We drove to a small cold concrete room with a tiny window that barely let in any light from an already overcast sky. We sat among boxes of long-life milk and bags of blankets and winter clothes waiting to be distributed. Our host, the driver, tried to start a portable gas heater, but there was no gas.
“America has called us terrorists because it says that some of our tactics bear the fingerprints of al-Qaeda in Iraq, like our explosives and the car bombs,” Abu Adnan said, his breath condensing as he spoke. “We are not like al-Qaeda in Iraq, we are not of them.”

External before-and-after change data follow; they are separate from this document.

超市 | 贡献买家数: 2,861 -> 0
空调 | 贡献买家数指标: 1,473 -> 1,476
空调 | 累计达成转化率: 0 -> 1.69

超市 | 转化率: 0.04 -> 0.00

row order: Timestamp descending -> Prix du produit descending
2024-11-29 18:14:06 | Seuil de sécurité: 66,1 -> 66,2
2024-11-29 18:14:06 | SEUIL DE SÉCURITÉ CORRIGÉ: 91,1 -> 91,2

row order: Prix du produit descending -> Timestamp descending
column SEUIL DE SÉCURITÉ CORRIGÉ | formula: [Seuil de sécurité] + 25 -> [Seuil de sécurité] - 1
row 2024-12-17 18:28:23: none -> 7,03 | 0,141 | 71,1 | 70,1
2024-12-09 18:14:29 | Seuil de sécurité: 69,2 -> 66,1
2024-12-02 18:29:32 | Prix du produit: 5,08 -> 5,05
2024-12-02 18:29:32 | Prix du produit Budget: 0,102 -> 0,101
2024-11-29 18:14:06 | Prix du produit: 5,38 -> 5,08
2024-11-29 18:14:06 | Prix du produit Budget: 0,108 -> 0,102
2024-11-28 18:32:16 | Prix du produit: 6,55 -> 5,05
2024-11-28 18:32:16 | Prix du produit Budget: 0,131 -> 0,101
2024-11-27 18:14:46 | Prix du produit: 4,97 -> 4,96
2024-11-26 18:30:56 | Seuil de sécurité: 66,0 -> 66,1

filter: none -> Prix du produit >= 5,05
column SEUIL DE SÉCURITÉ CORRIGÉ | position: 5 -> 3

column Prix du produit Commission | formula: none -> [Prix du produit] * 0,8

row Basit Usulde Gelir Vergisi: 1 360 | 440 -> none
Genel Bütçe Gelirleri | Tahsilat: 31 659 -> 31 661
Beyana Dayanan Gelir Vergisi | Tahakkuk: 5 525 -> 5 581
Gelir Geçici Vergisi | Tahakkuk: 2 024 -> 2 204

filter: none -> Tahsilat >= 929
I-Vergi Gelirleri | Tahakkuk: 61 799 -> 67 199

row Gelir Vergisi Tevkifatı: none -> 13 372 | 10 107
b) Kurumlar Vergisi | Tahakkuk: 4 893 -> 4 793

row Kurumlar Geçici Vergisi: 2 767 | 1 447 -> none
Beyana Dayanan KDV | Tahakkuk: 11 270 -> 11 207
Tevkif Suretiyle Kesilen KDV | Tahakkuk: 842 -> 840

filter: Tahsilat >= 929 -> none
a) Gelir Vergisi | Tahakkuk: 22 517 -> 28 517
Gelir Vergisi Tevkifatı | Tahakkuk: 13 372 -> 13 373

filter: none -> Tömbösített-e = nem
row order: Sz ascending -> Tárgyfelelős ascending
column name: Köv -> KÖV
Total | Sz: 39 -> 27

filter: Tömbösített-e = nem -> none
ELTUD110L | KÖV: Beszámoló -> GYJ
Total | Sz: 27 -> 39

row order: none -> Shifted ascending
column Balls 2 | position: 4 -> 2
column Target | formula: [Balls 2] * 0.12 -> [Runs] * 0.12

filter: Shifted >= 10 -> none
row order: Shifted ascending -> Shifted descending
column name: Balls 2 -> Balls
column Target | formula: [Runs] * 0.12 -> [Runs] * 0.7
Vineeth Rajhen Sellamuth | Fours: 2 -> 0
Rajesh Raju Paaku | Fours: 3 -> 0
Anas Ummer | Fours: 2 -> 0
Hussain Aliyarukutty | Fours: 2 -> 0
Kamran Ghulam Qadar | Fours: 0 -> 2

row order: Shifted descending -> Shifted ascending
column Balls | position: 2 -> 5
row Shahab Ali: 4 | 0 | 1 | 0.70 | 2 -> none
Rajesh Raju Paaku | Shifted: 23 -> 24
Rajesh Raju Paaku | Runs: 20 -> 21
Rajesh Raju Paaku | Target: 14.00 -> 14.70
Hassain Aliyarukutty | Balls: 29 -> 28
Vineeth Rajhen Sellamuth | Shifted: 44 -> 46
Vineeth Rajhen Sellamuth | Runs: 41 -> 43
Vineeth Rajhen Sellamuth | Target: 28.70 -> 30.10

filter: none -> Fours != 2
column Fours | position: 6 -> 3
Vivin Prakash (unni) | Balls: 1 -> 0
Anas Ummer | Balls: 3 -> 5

Jabhat al-Nusra does count Syrian veterans of the Iraq war among its numbers, men who bring expertise — especially the manufacture of improvised explosive devices (IEDs) — to the front in Syria. Still, Jabhat al-Nusra is not the only rebel outfit to use IEDs and other groups — some so-called moderates operating under the loose umbrella of the Free Syrian Army (FSA) have also allegedly used suicide bombers who were either willing or unwilling (i.e prisoners). Like Jabhat al-Nusra, a number of other Islamist groups also want to install an Islamic state in Syria, while even secular rebel units increasingly speak in ugly sectarian terms that demonize minorities, particularly members of Assad’s Alawite sect. Yet only Jabhat al-Nusra’s tactics were designated as “terrorist” by a U.S. administration that admits it is still trying to understand the various armed elements in the Syrian conflict, fueling all manner of theories about why Jabhat al-Nusra was slapped with the description. Also why time the announcement just as rebels as a whole seem to have gained a renewed momentum? The key, it seems, is the alleged links to al-Qaeda in Iraq.